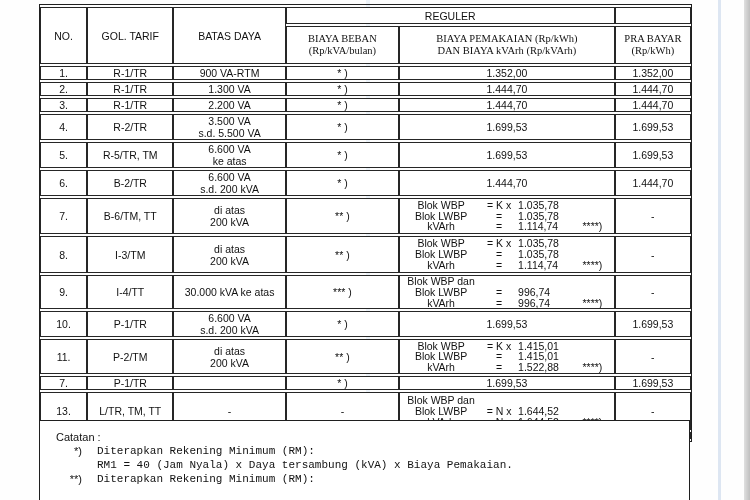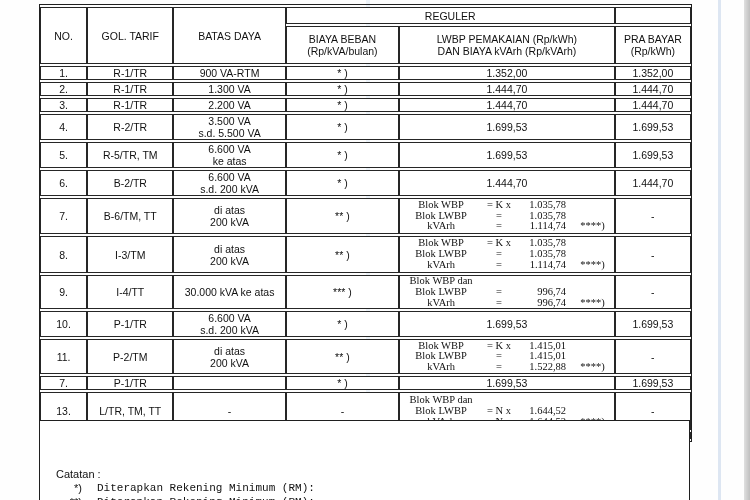"BIAYA BEBAN" tr.hrow-b th { font-family: none -> Liberation Serif, serif }
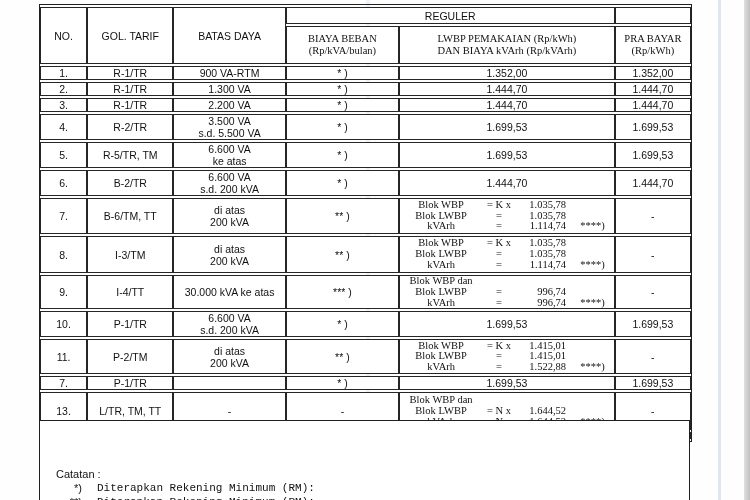"LWBP PEMAKAIAN (Rp/kWh)" div { text: LWBP -> BIAYA }
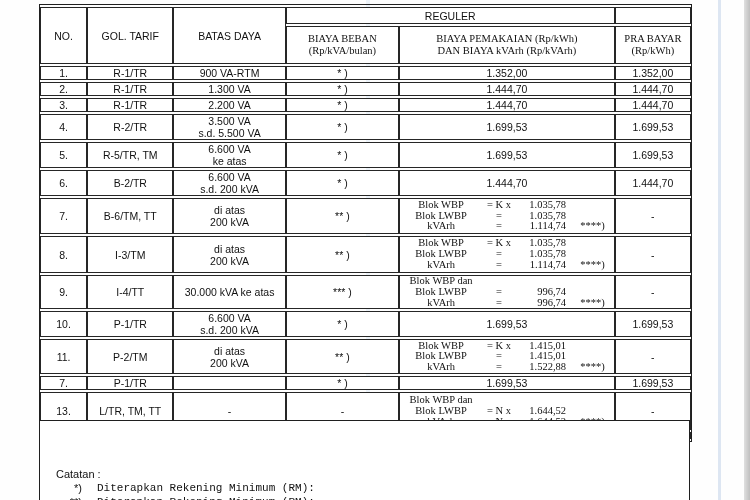"Blok WBP" .blok-line { font-family: Liberation Serif, serif -> none }
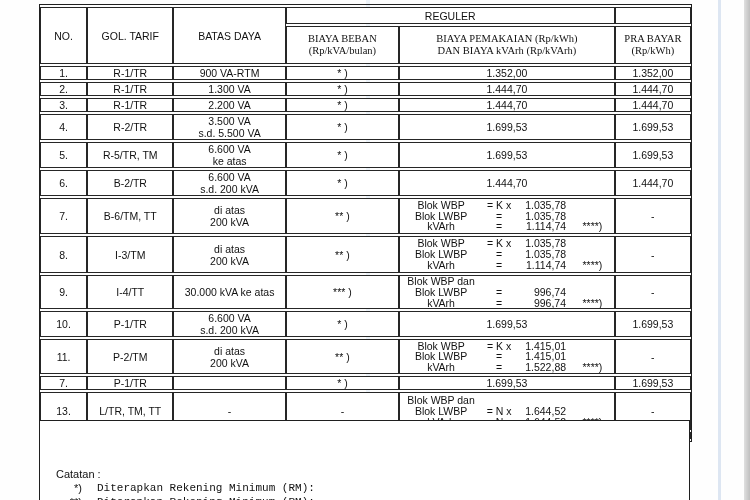"1.035,78" .bl-val { text-align: right -> left }
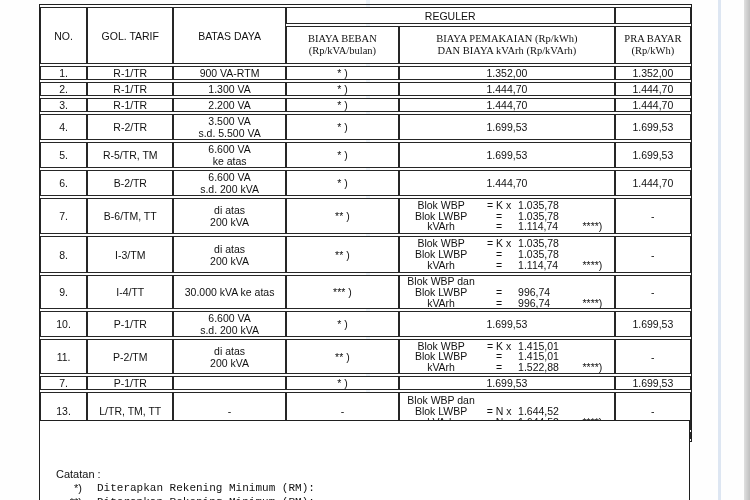"Catatan :" .catatan-title { margin-top: 37px -> none }
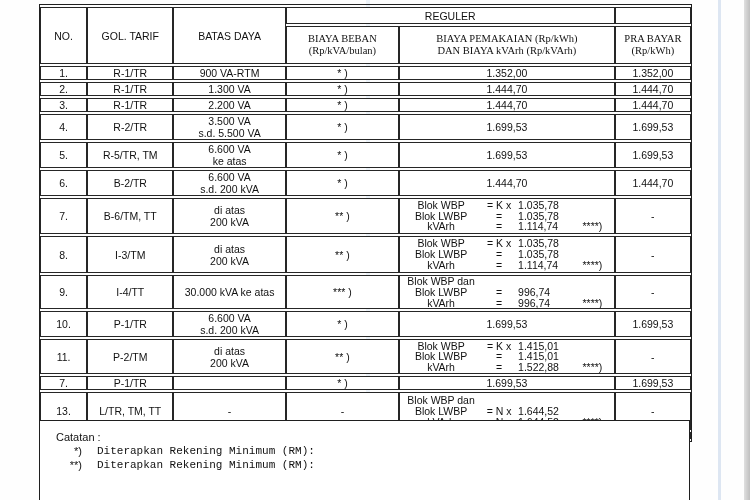"RM1 = 40 (Jam Nyala)" div { html: none -> <div>RM1 = 40 (Jam Nyala) x Daya tersambung (kVA) x Biaya Pemakaian.</div> }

How to complete this task
Retype each record exactly as it stands, but do not include the pictures.

Task result
"BIAYA BEBAN" tr.hrow-b th { font-family: none -> Liberation Serif, serif }
"LWBP PEMAKAIAN (Rp/kWh)" div { text: LWBP -> BIAYA }
"Blok WBP" .blok-line { font-family: Liberation Serif, serif -> none }
"1.035,78" .bl-val { text-align: right -> left }
"Catatan :" .catatan-title { margin-top: 37px -> none }
"RM1 = 40 (Jam Nyala)" div { html: none -> <div>RM1 = 40 (Jam Nyala) x Daya tersambung (kVA) x Biaya Pemakaian.</div> }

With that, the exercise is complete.